Kimi-K2.6 - SGLang Documentation

Introduction

Kimi-K2.6 is an open-source, native multimodal agentic model developed by Moonshot AI, built through continual pretraining on approximately 15 trillion mixed visual and text tokens atop Kimi-K2-Base. It is a Mixture-of-Experts (MoE) model featuring Multi-head Latent Attention (MLA) and MoE architecture, with 1T total parameters and 32B active parameters. The model seamlessly integrates vision and language understanding with advanced agentic capabilities, supporting both instant and thinking modes as well as conversational and agentic paradigms. This document demonstrates the deployment of Kimi-K2.6 on Ascend NPUs using SGLang, including single-node PD mixed mode, feature configuration, and performance optimization. This document is validated and written based on SGLang v0.5.13. The current model (Kimi-K2.6) is fully supported in this version.
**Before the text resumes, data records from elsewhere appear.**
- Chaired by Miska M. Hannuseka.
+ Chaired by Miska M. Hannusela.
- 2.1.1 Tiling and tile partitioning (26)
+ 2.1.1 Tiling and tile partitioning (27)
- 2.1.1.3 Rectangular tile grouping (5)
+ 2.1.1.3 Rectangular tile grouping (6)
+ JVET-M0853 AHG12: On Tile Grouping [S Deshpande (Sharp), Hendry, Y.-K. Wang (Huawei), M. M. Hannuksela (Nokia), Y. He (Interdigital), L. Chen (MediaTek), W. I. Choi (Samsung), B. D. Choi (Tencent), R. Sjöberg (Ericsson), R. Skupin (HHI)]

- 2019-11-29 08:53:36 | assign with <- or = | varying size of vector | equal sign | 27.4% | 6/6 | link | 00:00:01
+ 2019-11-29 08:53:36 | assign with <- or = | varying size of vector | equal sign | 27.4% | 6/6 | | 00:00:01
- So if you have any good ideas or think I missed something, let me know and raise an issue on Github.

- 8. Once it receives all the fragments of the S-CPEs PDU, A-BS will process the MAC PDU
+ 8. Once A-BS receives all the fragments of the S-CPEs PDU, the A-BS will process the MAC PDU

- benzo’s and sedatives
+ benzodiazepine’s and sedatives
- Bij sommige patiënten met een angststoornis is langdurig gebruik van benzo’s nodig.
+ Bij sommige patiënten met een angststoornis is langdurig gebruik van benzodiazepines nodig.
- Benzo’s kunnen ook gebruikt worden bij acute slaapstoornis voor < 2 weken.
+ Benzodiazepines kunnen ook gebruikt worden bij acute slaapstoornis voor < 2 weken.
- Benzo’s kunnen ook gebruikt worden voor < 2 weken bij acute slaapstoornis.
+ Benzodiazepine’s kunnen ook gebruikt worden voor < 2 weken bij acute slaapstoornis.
To use the latest features (e.g., speculative decoding, multimodal), it is recommended to use v0.5.13 or a later version.

Supported features

Feature	Example usage
Tensor Parallelism	`--tp-size 16`
Data Parallelism	`--dp-size 16`
Expert Parallelism	`--ep-size 16 \` `--moe-a2a-backend deepep \` `--deepep-mode auto`
PD Disaggregation	`--disaggregation-mode prefill \` `--disaggregation-transfer-backend ascend`
Quantization	`--quantization modelslim`
Chunked Prefill	auto based on device memory, or set explicit value; disable with `--chunked-prefill-size -1`; e.g. `--chunked-prefill-size 32768`
NPU Graph	enabled by default; disable with `--disable-cuda-graph`; control range via `--cuda-graph-bs` or `--cuda-graph-max-bs`; e.g. `--cuda-graph-bs 1 2 4 8 12 16 24 32 48 64 96 120`
Speculative Decoding	`--speculative-algorithm EAGLE3 \` `--speculative-draft-model-path /path/to/draft-model-weights \` `--speculative-num-steps 4 \` `--speculative-eagle-topk 1 \` `--speculative-num-draft-tokens 5 \` `--speculative-draft-model-quantization unquant`
Overlap Schedule	`export SGLANG_ENABLE_OVERLAP_PLAN_STREAM=1`
DP LM Head	`--enable-dp-lm-head`
MLAPO	`export SGLANG_NPU_USE_MLAPO=1`
Multistream MoE	`export SGLANG_NPU_USE_MULTI_STREAM=1`

The values in the Example usage column are for illustration only. Adjust them according to your hardware, deployment mode, and workload. For parameter details, see Feature descriptions; for recommended configurations for each deployment scenario, see Best practices.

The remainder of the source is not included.